Everything from the line with "background: #f0abfc ->" to the line with "html: <span>延安路地面道路施工横断面设计图（一）～（二）</span> ->" in the listing below, both lines included, needs to be copied exactly, apart from the pictures.
(Data)
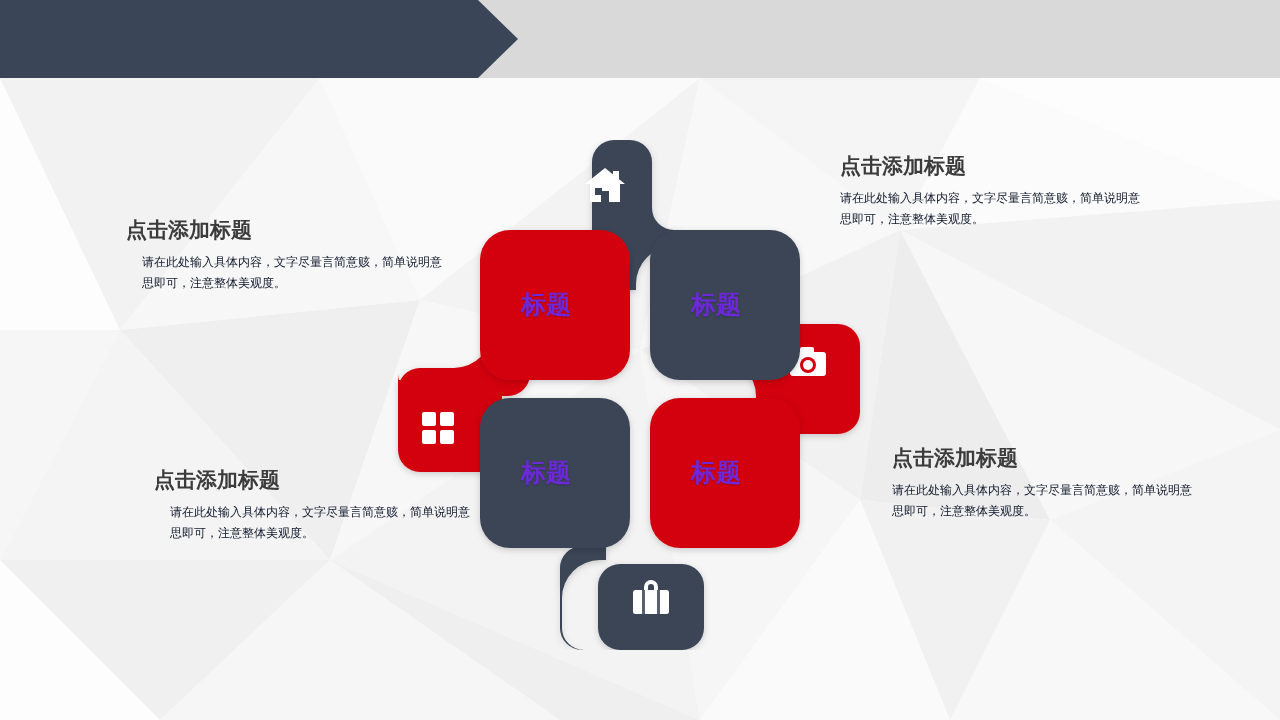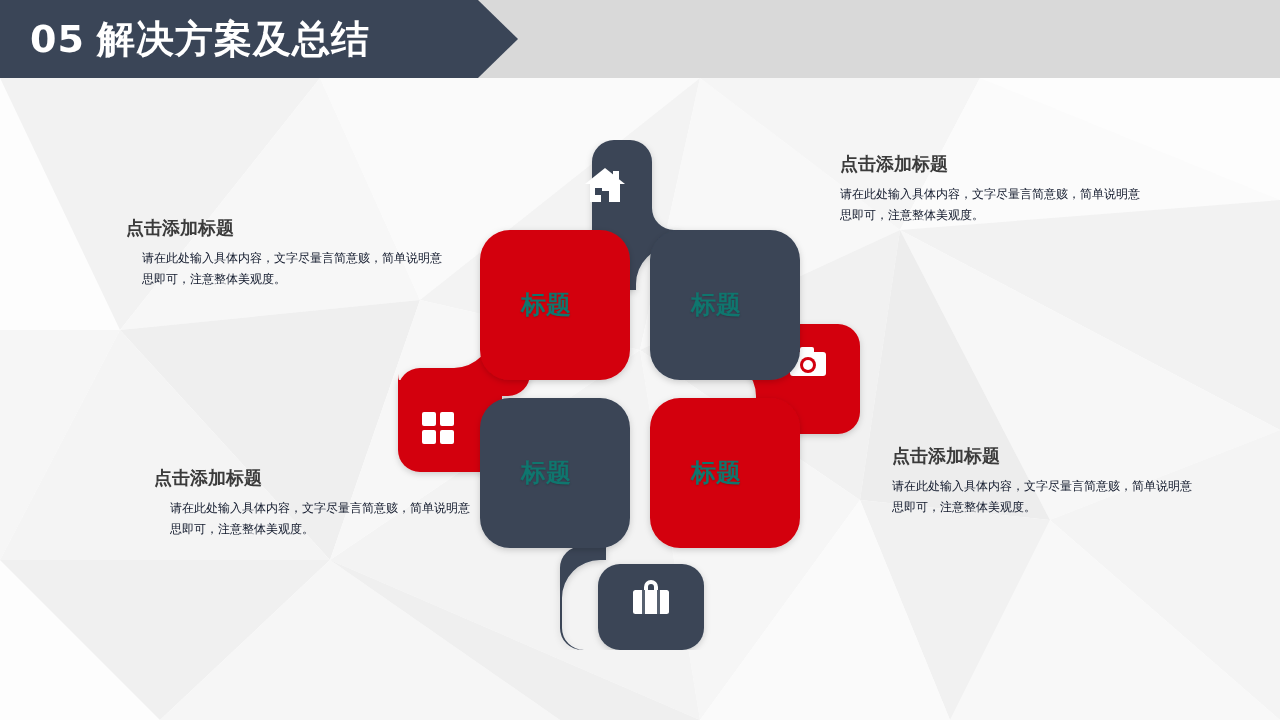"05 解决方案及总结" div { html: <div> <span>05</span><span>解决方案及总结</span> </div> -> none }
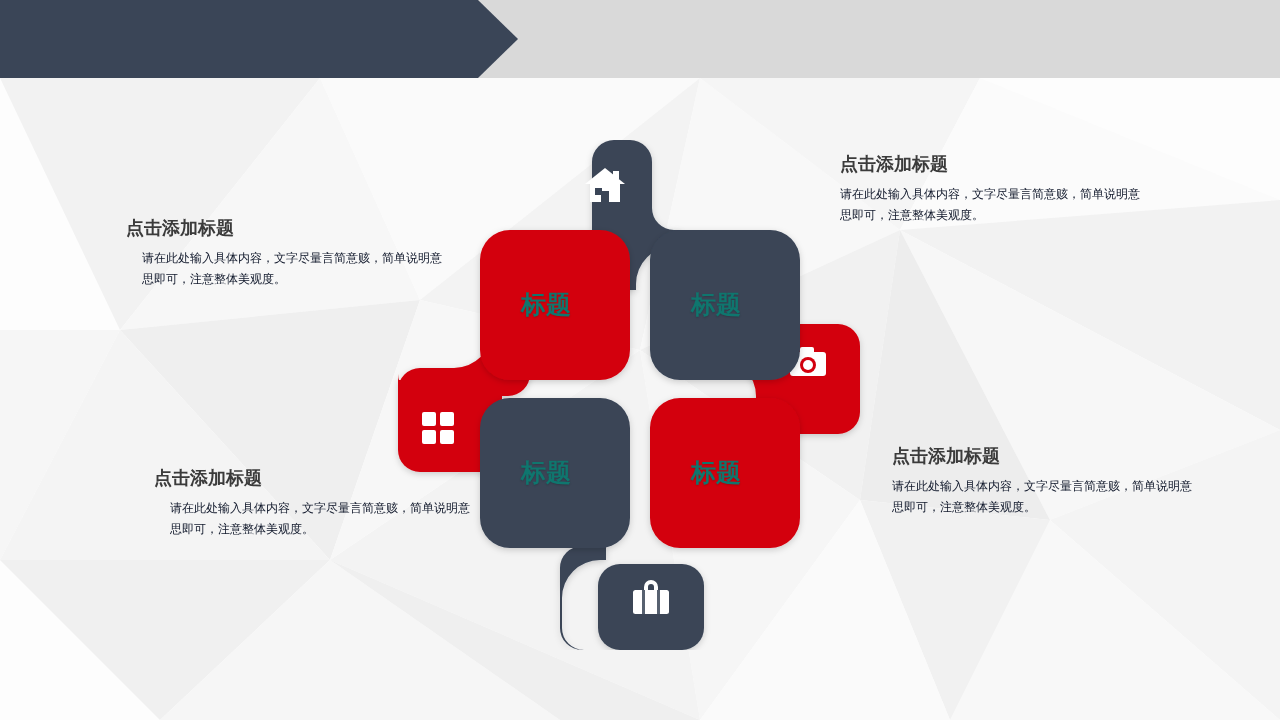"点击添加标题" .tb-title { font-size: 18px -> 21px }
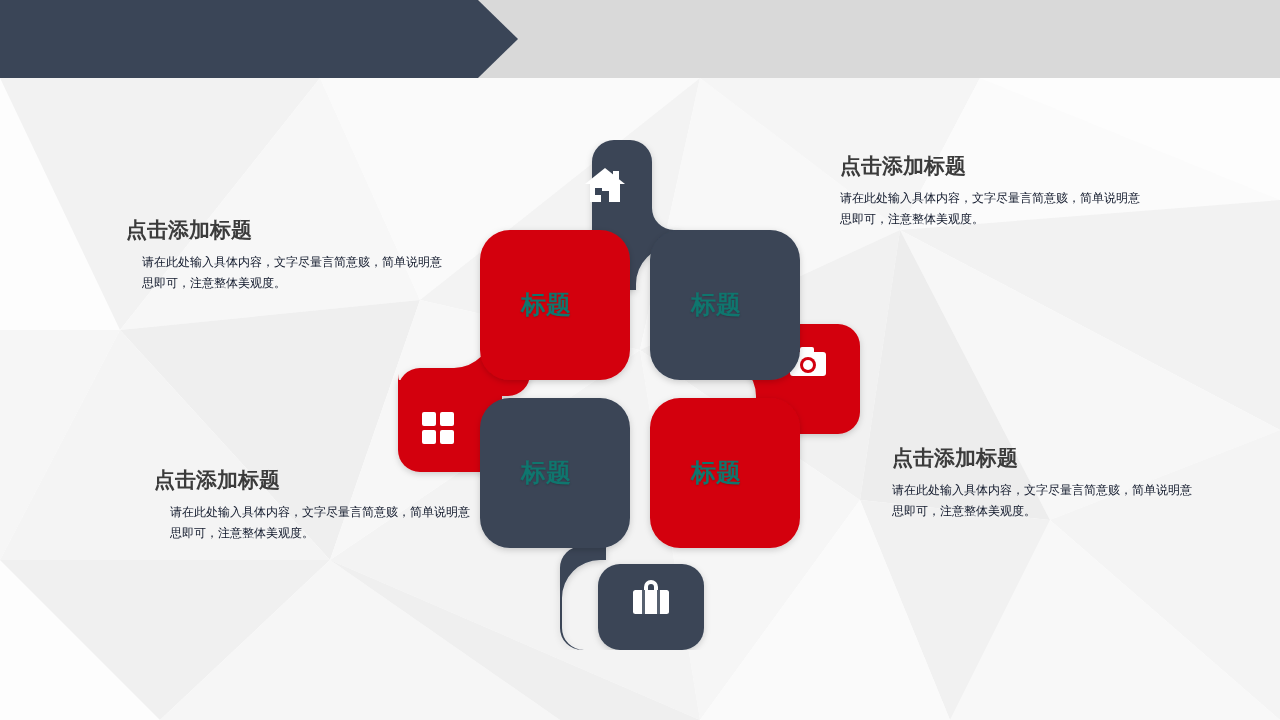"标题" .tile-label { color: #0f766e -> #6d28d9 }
(End Data)
(Data)
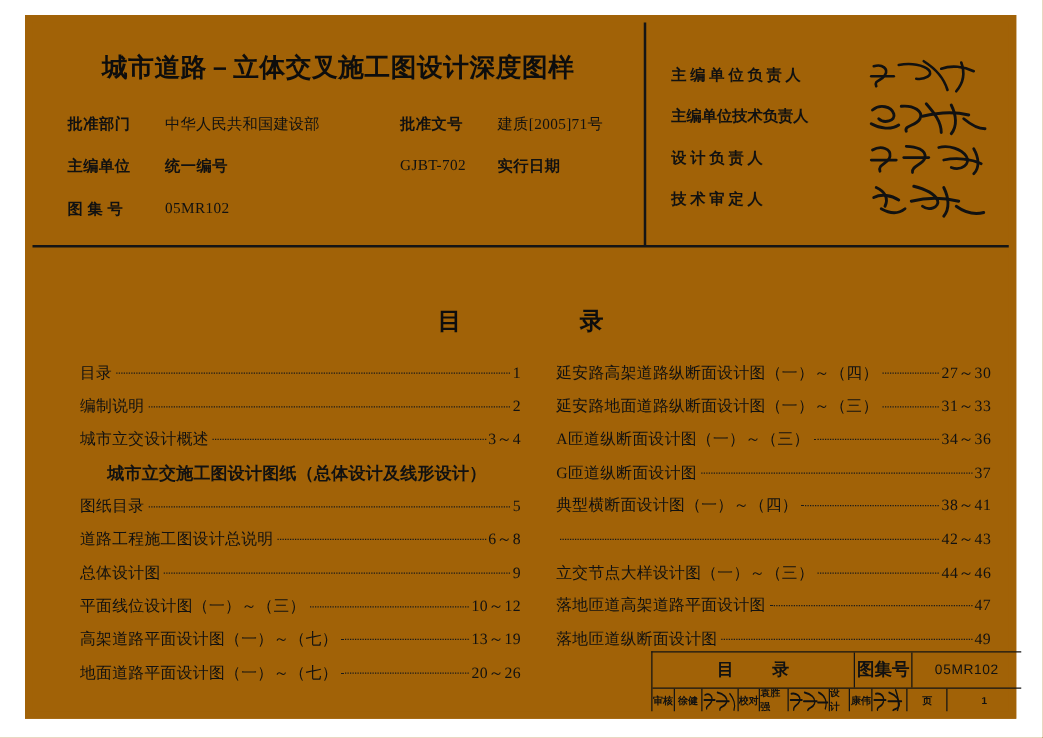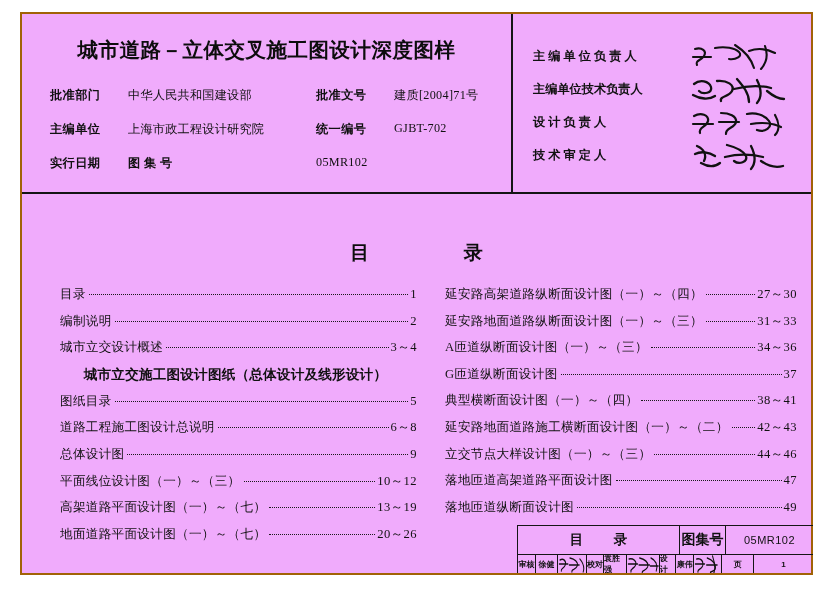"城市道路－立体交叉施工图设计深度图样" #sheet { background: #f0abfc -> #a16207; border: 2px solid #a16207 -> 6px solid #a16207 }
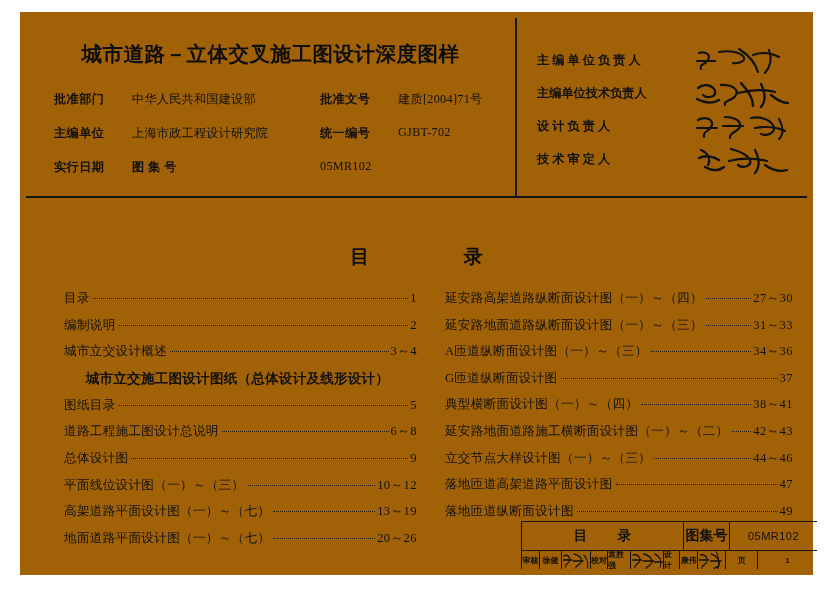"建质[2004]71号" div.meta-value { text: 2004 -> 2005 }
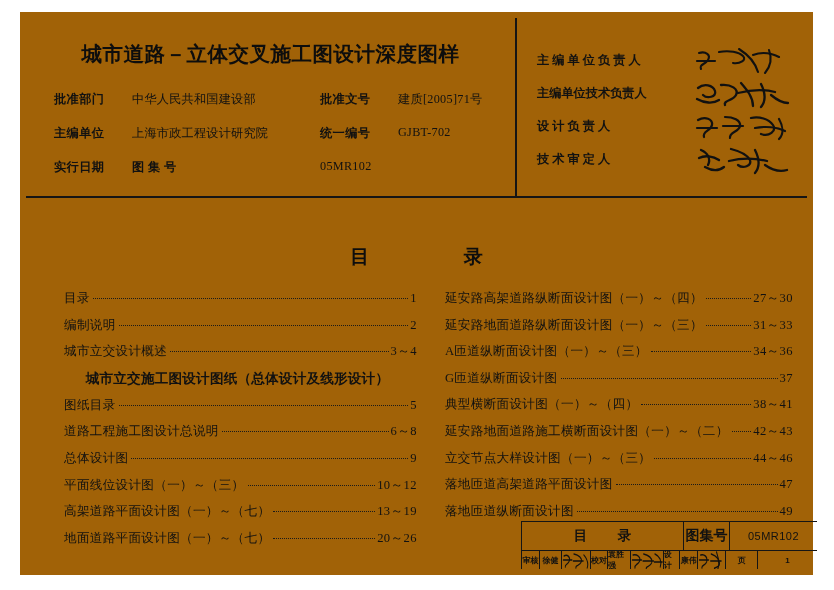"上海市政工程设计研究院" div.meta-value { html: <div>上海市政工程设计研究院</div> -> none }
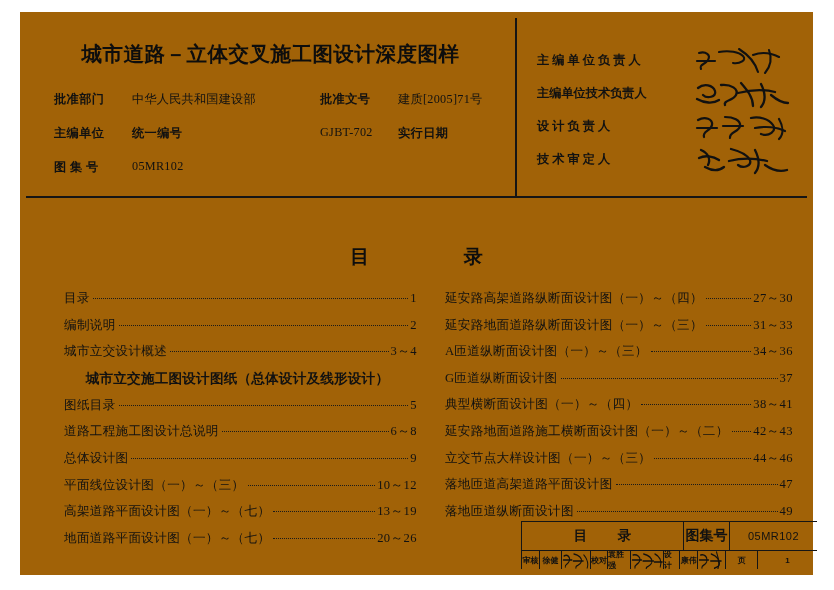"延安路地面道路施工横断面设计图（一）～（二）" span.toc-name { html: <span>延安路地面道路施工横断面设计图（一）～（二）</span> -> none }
(End Data)
* Expected answer *
"城市道路－立体交叉施工图设计深度图样" #sheet { background: #f0abfc -> #a16207; border: 2px solid #a16207 -> 6px solid #a16207 }
"建质[2004]71号" div.meta-value { text: 2004 -> 2005 }
"上海市政工程设计研究院" div.meta-value { html: <div>上海市政工程设计研究院</div> -> none }
"延安路地面道路施工横断面设计图（一）～（二）" span.toc-name { html: <span>延安路地面道路施工横断面设计图（一）～（二）</span> -> none }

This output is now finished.